Zwei Tage lang stand für die angehenden Schreiner*innen das wichtigste Möbelstück der Ausbildung im Mittelpunkt: Das Gesellenstück.
In der ruhigen Umgebung der Schwäbischen Alb nutzte das dritte Lehrjahr die Gelegenheit, konzentriert an den eigenen Entwürfen zu arbeiten.

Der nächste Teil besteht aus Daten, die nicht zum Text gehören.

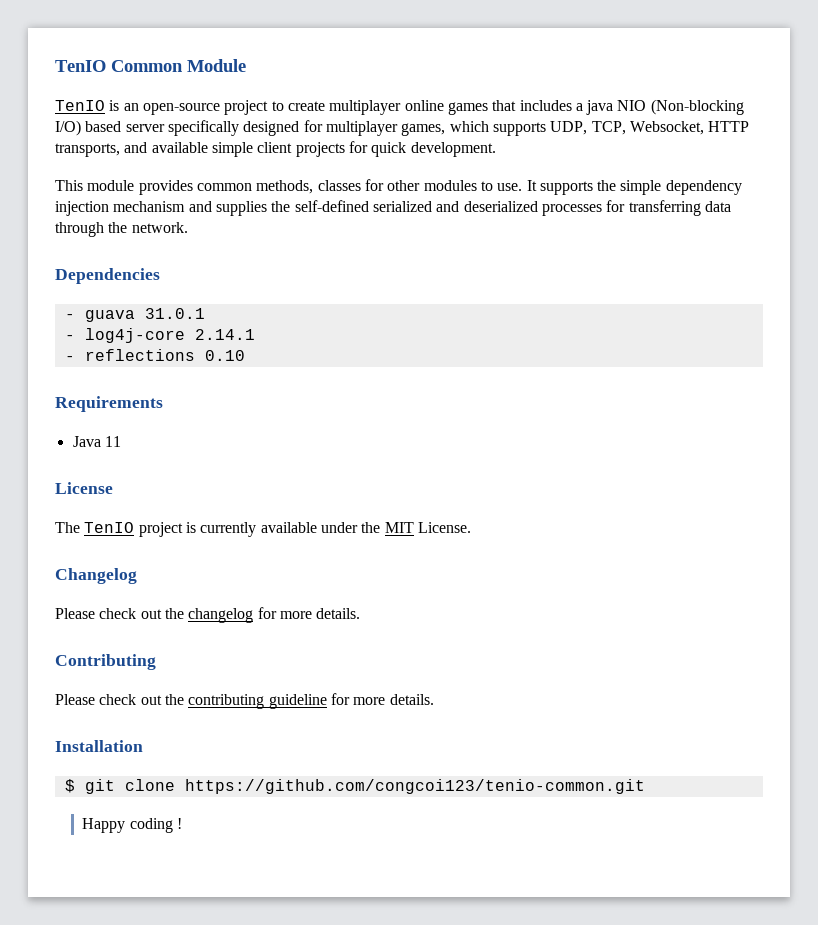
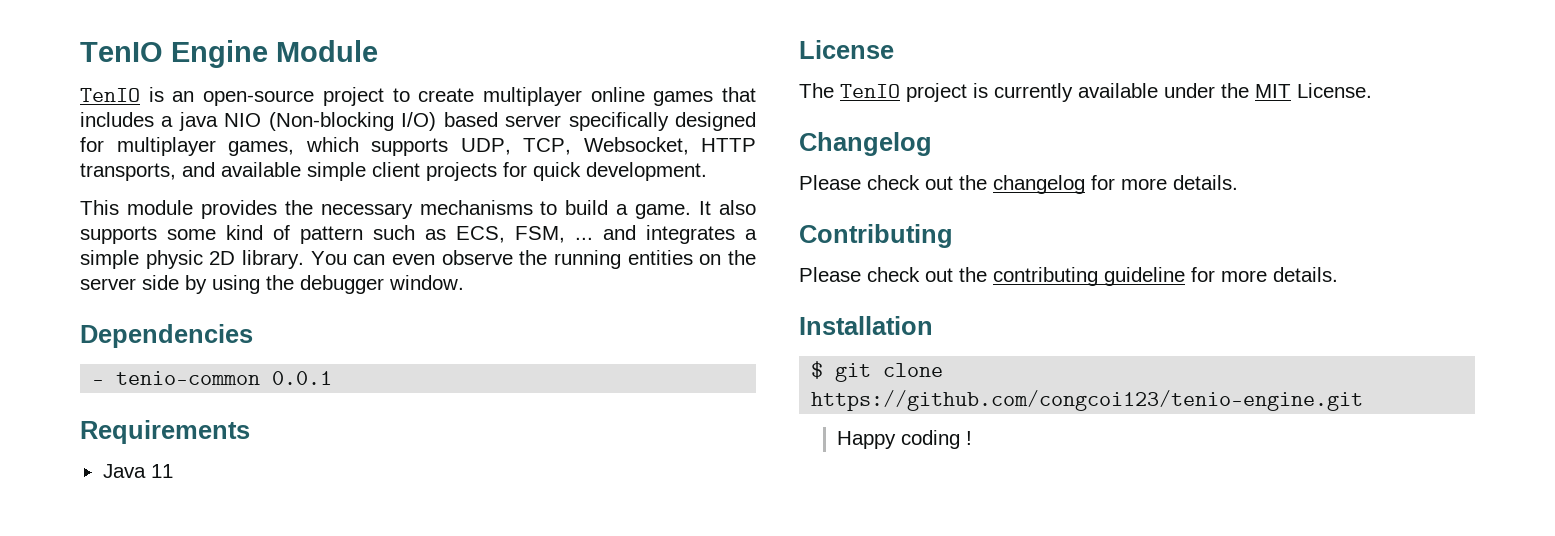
[55,60,183,72] TenIO Common -> [80,40,268,68] TenIO Engine
[196,179,742,195] [55,200,731,216] [55,222,188,237] [55,268,160,284] [64,308,205,322] [64,328,255,343] [64,349,245,361] common methods, classes for other modules to use. It supports the simple dependency injection mechanism and supplies the self-defined serialized and deserialized processes for transferring data through the network. // Dependencies // - guava 31.0.1 // - log4j-core 2.14.1 // - reflections 0.10 -> [284,200,756,219] [80,225,757,244] [80,250,756,269] [80,275,464,294] [80,324,253,348] [92,371,333,385] the necessary mechanisms to build a game. It also supports some kind of pattern such as ECS, FSM, ... and integrates a simple physic 2D library. You can even observe the running entities on the server side by using the debugger window. // Dependencies // - tenio-common 0.0.1
[184,779,645,794] https://github.com/congcoi123/tenio-common.git -> [811,390,1364,411] https://github.com/congcoi123/tenio-engine.git

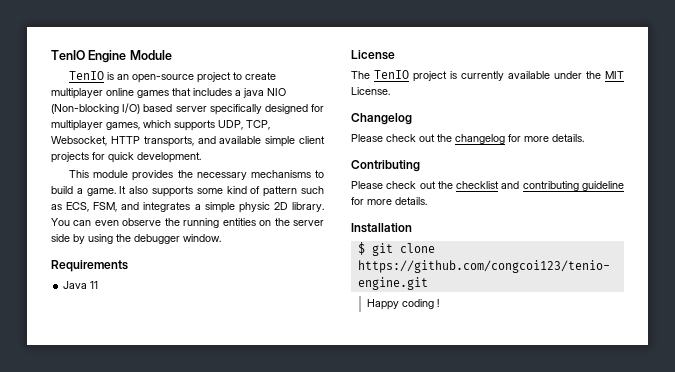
[575,237,593,240] ... -> (118, 207) none
[80,324,253,348] [92,371,333,385] // Dependencies // - tenio-common 0.0.1 -> (221, 238) none
(987, 274) none -> [456,181,520,189] checklist and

29 Schüler*innen des Abschlussjahrgangs tauschten gemeinsam mit drei Lehrkräften das Klassenzimmer gegen die Jugendherberge Sonnenbühl-Erpfingen. Die beiden Klassen Z3/2 und Z3/3 widmeten sich dort intensiv der Planung und konstruktiven Ausarbeitung ihrer Gesellenstücke.
Je nach individuellem Planungsstand wurden erste Entwürfe entwickelt oder Details weiter ausgearbeitet. Dabei kamen sowohl klassische Skizzentechniken mit Papier und Bleistift als auch moderne CAD-Programme zum Einsatz. Ergänzend halfen Modelle im verkleinerten Maßstab sowie Tape-Modelle im Maßstab 1:1 dabei, Proportionen und Ergonomie zu überprüfen.
Ein besonderer Schwerpunkt lag auf dem fachlichen Austausch. Abseits des Schulalltags diskutierten die angehenden Gesell*innen ihre Ideen, gaben sich gegenseitig Feedback und erhielten intensive Unterstützung durch die begleitenden Lehrkräfte.
Die gemeinsame Abendgestaltung rundete den Workshop ab und stärkte die Klassengemeinschaft. Nach zwei arbeitsreichen Tagen kehrten alle mit neuen Impulsen, klaren Konzepten und konkreten Zeichnungen in die Schule zurück.